BL: Have you seen outside firms make real progress?

LS: Within this group of top law firms, some of them have just hit it out of the park, and you can see their commitment in every matter where they bring to the table a diverse team. I think it’s important to underscore that this is at the partnership level because in order to really attain lasting diversity, we’ve got to give opportunities and people have to advance. Saying, “I want this 50% at the partnership level,” means you have to do something within the firm to actually get there to have a pool of talent, because there’s no sacrifice in the demand for results. I would say we get better results with these teams, than we otherwise would.

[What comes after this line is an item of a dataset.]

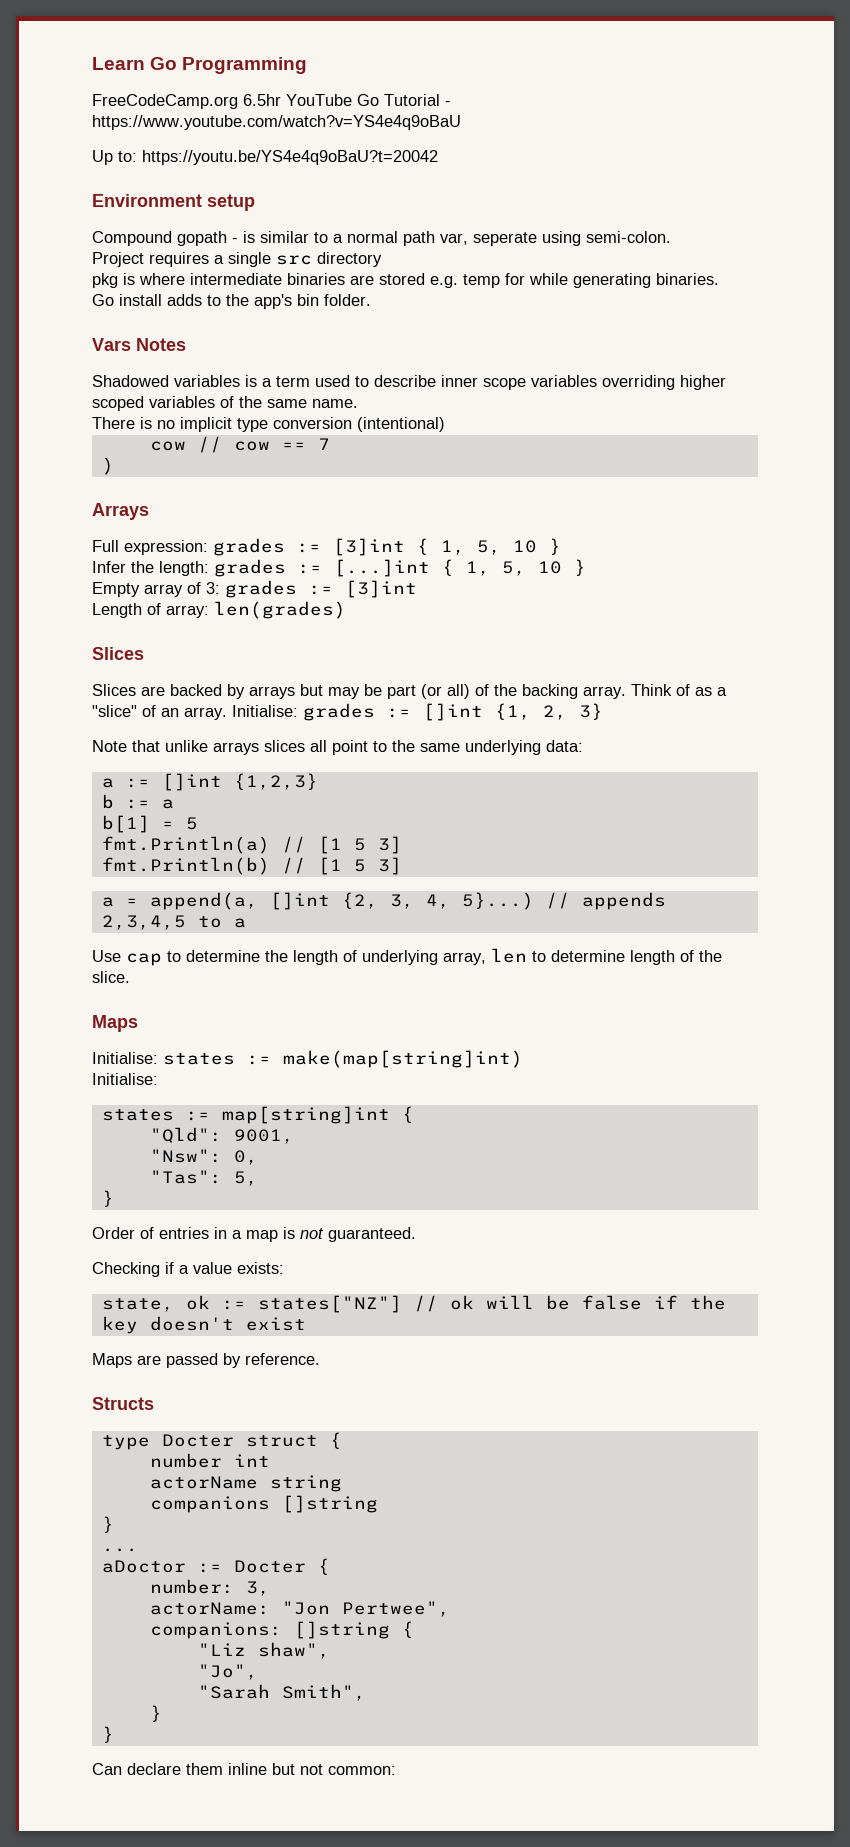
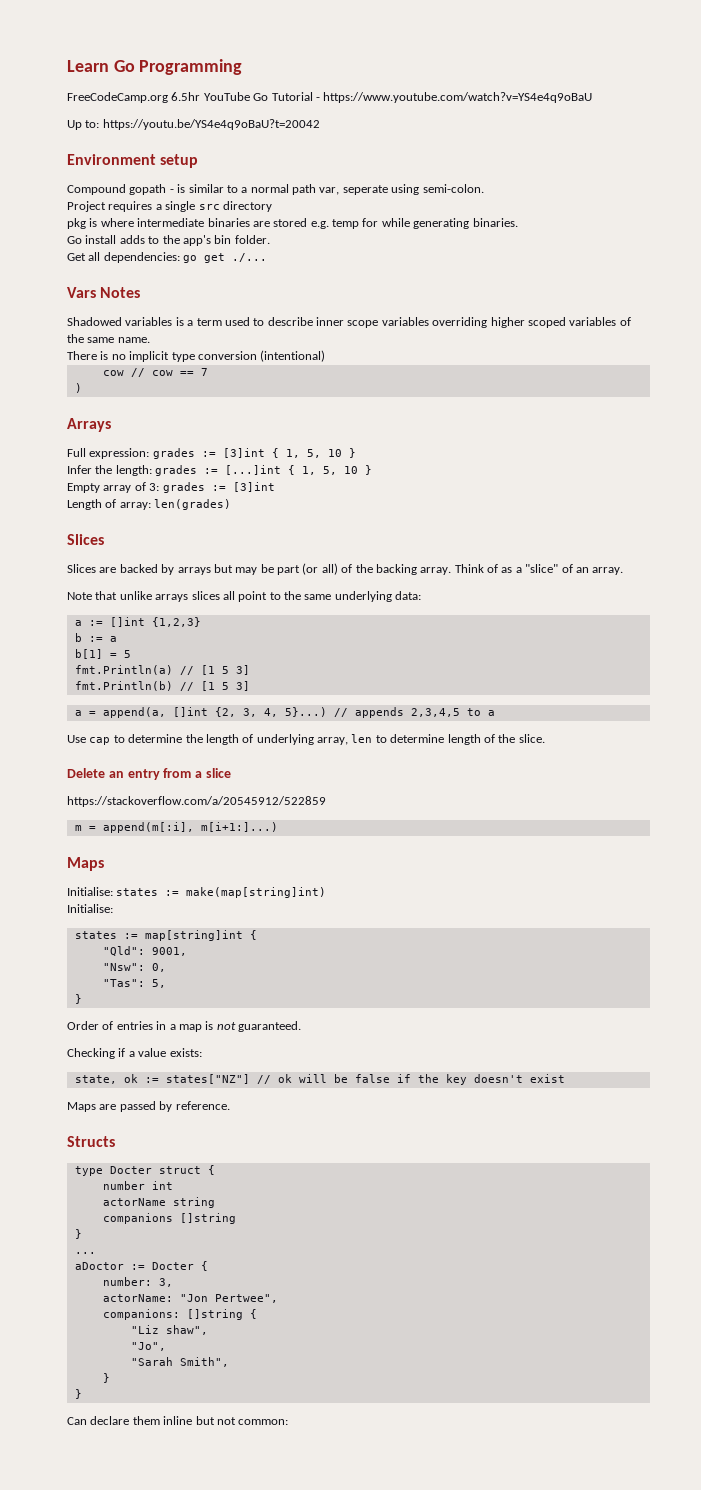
(371, 300) none -> [67,252,268,263] // Get all dependencies: go get ./...
[232,703,603,721] Initialise: grades := []int {1, 2, 3} -> (624, 571) none
(130, 977) none -> [67,768,231,780] [67,796,326,807] [74,822,278,833] // Delete an entry from a slice // https://stackoverflow.com/a/20545912/522859 // m = append(m[:i], m[i+1:]...)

And there are a few firms that have been disappointing. Three to four years into it, we haven’t really made a lot of progress. Those are firms where we do value the relationships, we sit down with them every year and say, “If you don’t make meaningful change here, we’re going to have to part ways down the road.”

It’s not something that we like, because we do invest in our firms, and if they understand the company and the business, then they’re valuable to us too. But if they’re not committed to bringing the kind of diversity that we want to see it, then it’s not a firm that we necessarily want to have a long-term investment in. I think they understand that.